== Segment start ==

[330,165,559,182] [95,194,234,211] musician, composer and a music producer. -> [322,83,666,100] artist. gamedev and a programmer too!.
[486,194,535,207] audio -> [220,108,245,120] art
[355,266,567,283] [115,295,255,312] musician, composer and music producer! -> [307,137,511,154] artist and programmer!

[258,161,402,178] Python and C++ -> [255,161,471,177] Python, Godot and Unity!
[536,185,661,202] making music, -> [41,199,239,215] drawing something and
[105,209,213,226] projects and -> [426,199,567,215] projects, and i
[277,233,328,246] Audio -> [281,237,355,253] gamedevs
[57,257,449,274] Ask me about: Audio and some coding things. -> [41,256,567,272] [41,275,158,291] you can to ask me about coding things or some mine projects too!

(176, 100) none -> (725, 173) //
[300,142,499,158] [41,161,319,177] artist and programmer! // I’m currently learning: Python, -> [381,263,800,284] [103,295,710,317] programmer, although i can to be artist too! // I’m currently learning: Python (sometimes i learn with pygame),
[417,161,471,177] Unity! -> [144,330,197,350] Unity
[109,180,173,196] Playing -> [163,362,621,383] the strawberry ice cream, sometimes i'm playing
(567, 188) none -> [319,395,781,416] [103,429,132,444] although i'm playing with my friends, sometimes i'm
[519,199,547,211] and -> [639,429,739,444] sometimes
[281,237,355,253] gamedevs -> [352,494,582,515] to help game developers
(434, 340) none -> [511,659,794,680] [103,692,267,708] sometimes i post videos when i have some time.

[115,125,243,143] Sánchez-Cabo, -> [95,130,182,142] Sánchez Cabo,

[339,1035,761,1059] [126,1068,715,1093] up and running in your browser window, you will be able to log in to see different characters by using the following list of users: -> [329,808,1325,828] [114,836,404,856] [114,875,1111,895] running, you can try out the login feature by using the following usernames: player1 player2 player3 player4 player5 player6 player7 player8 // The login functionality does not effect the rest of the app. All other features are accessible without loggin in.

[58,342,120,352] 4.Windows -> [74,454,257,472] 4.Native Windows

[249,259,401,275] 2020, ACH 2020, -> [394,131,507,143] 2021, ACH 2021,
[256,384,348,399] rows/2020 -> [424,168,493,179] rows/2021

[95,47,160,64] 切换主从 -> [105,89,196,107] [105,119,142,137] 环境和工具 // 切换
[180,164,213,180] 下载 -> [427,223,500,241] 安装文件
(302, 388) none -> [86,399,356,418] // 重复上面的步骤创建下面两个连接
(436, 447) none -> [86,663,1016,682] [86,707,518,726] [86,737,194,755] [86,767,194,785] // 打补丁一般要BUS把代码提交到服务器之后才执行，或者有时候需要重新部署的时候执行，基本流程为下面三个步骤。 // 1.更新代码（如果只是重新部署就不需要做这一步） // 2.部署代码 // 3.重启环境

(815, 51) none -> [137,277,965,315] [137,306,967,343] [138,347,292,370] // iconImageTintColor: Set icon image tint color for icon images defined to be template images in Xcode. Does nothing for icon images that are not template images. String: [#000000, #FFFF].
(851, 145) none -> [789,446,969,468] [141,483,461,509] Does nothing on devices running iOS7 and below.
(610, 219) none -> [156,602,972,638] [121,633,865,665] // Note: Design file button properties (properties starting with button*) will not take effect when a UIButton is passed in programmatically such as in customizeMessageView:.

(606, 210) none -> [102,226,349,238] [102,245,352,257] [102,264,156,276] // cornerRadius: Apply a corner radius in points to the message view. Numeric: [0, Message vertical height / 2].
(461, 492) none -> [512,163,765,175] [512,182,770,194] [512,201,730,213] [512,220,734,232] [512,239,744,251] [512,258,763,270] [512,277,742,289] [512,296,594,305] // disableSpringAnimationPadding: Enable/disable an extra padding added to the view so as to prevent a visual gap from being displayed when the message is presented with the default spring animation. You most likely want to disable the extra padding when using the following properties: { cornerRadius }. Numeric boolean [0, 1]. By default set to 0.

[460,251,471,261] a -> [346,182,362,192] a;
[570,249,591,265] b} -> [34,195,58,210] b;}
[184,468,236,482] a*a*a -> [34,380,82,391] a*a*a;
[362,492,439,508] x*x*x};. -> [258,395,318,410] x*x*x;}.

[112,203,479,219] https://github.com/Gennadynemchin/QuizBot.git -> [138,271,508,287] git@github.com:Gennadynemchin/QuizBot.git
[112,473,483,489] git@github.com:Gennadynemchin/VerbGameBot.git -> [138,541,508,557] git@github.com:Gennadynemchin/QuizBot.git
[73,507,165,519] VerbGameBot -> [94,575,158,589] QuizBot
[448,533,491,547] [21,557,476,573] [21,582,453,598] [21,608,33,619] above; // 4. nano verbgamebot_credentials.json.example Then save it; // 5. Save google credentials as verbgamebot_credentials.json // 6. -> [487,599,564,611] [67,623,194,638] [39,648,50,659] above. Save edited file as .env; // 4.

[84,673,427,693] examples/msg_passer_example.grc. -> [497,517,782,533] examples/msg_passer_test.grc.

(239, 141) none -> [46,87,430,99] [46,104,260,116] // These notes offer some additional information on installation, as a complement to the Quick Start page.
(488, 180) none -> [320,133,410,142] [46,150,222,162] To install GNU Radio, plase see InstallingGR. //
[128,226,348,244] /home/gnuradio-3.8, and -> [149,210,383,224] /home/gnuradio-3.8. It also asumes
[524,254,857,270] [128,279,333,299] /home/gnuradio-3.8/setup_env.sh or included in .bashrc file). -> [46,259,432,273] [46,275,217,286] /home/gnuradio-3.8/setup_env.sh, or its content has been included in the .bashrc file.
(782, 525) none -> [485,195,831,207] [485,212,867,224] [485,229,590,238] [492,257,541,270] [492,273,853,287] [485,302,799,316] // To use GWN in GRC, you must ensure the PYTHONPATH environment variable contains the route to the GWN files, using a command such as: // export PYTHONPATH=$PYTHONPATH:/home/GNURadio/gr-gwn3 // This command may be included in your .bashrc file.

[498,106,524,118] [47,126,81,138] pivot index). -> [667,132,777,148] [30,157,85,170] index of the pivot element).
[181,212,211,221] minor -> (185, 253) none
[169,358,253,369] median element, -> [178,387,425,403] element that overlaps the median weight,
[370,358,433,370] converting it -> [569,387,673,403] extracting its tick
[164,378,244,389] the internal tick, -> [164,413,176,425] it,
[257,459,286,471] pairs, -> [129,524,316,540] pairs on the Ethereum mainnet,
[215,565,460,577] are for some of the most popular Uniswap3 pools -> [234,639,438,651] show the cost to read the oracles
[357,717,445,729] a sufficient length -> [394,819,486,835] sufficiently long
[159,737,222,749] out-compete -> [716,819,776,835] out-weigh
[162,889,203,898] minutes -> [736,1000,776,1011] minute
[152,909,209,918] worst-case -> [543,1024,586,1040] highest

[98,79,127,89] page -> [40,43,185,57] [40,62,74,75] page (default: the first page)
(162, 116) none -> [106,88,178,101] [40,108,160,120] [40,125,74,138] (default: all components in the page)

== Segment end ==

**Exercise requirements:** Repeat, word for word, the lines from the start of the records to the line that contains "(176, 100) none -> (725, 173) //", both of them included, and no others.

**Reply:**
[330,165,559,182] [95,194,234,211] musician, composer and a music producer. -> [322,83,666,100] artist. gamedev and a programmer too!.
[486,194,535,207] audio -> [220,108,245,120] art
[355,266,567,283] [115,295,255,312] musician, composer and music producer! -> [307,137,511,154] artist and programmer!

[258,161,402,178] Python and C++ -> [255,161,471,177] Python, Godot and Unity!
[536,185,661,202] making music, -> [41,199,239,215] drawing something and
[105,209,213,226] projects and -> [426,199,567,215] projects, and i
[277,233,328,246] Audio -> [281,237,355,253] gamedevs
[57,257,449,274] Ask me about: Audio and some coding things. -> [41,256,567,272] [41,275,158,291] you can to ask me about coding things or some mine projects too!

(176, 100) none -> (725, 173) //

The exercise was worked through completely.